>>>>

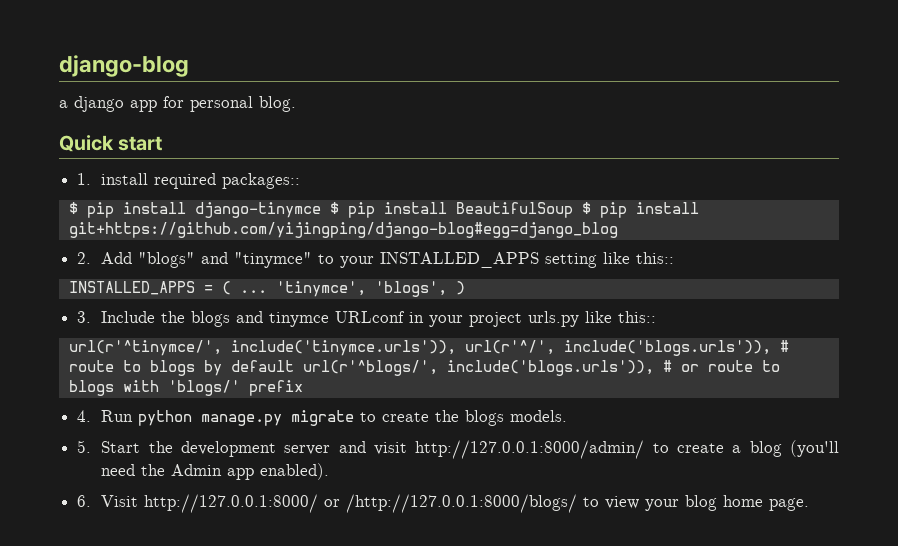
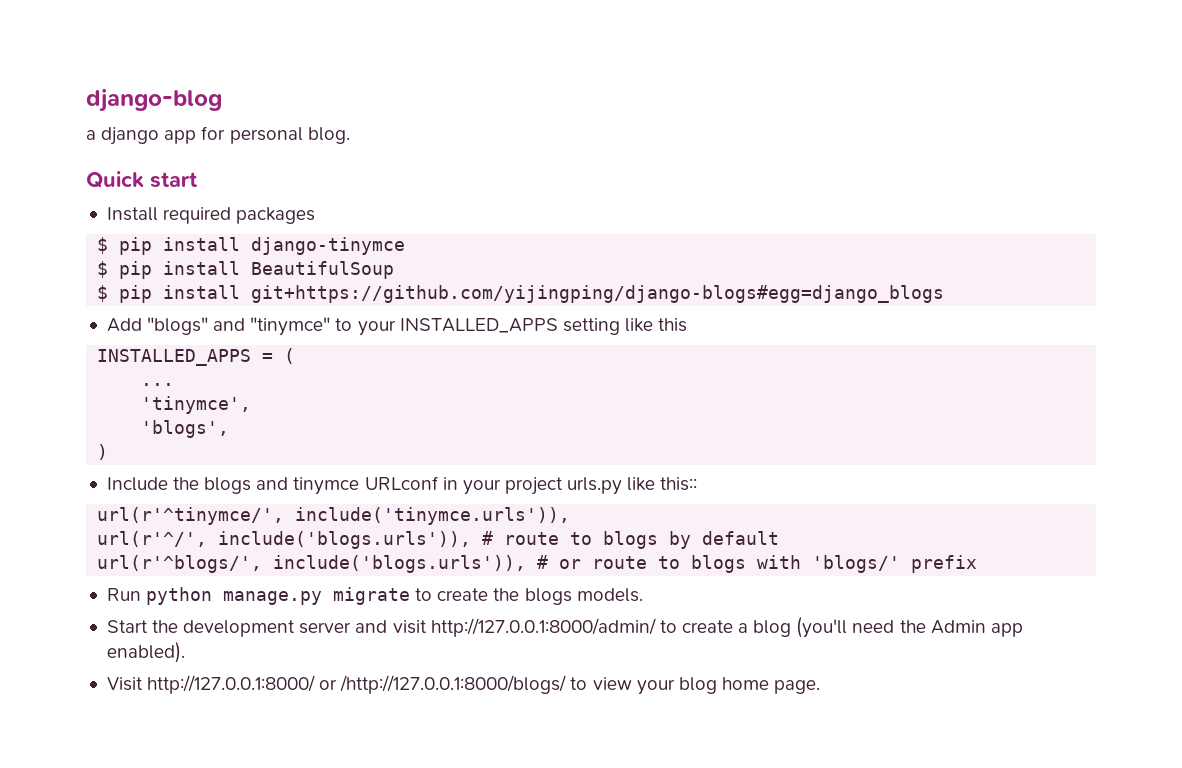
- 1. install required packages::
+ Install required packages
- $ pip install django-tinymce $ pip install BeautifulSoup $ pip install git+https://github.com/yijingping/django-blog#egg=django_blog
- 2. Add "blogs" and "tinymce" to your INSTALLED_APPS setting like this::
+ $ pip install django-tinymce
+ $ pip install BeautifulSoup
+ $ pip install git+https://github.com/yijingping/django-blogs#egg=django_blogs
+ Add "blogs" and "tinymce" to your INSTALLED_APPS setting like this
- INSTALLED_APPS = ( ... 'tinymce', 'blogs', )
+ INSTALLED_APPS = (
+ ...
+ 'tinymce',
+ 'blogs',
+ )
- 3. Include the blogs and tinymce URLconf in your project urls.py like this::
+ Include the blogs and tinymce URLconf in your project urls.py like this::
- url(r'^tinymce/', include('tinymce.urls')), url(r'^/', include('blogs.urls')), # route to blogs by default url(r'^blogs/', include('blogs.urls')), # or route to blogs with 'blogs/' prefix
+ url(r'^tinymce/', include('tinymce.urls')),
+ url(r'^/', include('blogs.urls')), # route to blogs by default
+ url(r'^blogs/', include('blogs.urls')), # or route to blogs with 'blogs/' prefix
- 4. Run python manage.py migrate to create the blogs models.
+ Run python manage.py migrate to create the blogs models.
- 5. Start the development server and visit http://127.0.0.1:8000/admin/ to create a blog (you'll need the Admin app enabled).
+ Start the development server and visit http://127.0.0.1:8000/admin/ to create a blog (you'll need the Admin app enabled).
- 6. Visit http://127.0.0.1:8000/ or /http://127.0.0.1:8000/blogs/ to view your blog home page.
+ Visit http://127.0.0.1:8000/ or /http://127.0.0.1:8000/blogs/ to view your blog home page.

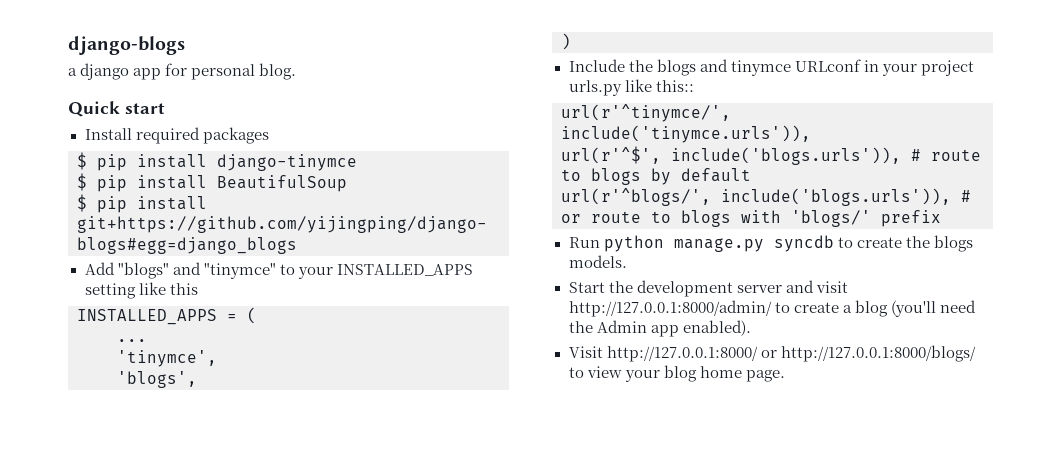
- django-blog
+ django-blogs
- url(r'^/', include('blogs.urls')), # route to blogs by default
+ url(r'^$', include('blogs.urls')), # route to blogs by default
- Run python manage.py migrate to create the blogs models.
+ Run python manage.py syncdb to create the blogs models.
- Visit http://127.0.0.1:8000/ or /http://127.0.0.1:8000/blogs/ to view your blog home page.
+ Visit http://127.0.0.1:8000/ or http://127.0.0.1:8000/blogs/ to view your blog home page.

<<<<

Each record above must be returned exactly as written, with its pictures omitted.

- 1. install required packages::
+ Install required packages
- $ pip install django-tinymce $ pip install BeautifulSoup $ pip install git+https://github.com/yijingping/django-blog#egg=django_blog
- 2. Add "blogs" and "tinymce" to your INSTALLED_APPS setting like this::
+ $ pip install django-tinymce
+ $ pip install BeautifulSoup
+ $ pip install git+https://github.com/yijingping/django-blogs#egg=django_blogs
+ Add "blogs" and "tinymce" to your INSTALLED_APPS setting like this
- INSTALLED_APPS = ( ... 'tinymce', 'blogs', )
+ INSTALLED_APPS = (
+ ...
+ 'tinymce',
+ 'blogs',
+ )
- 3. Include the blogs and tinymce URLconf in your project urls.py like this::
+ Include the blogs and tinymce URLconf in your project urls.py like this::
- url(r'^tinymce/', include('tinymce.urls')), url(r'^/', include('blogs.urls')), # route to blogs by default url(r'^blogs/', include('blogs.urls')), # or route to blogs with 'blogs/' prefix
+ url(r'^tinymce/', include('tinymce.urls')),
+ url(r'^/', include('blogs.urls')), # route to blogs by default
+ url(r'^blogs/', include('blogs.urls')), # or route to blogs with 'blogs/' prefix
- 4. Run python manage.py migrate to create the blogs models.
+ Run python manage.py migrate to create the blogs models.
- 5. Start the development server and visit http://127.0.0.1:8000/admin/ to create a blog (you'll need the Admin app enabled).
+ Start the development server and visit http://127.0.0.1:8000/admin/ to create a blog (you'll need the Admin app enabled).
- 6. Visit http://127.0.0.1:8000/ or /http://127.0.0.1:8000/blogs/ to view your blog home page.
+ Visit http://127.0.0.1:8000/ or /http://127.0.0.1:8000/blogs/ to view your blog home page.

- django-blog
+ django-blogs
- url(r'^/', include('blogs.urls')), # route to blogs by default
+ url(r'^$', include('blogs.urls')), # route to blogs by default
- Run python manage.py migrate to create the blogs models.
+ Run python manage.py syncdb to create the blogs models.
- Visit http://127.0.0.1:8000/ or /http://127.0.0.1:8000/blogs/ to view your blog home page.
+ Visit http://127.0.0.1:8000/ or http://127.0.0.1:8000/blogs/ to view your blog home page.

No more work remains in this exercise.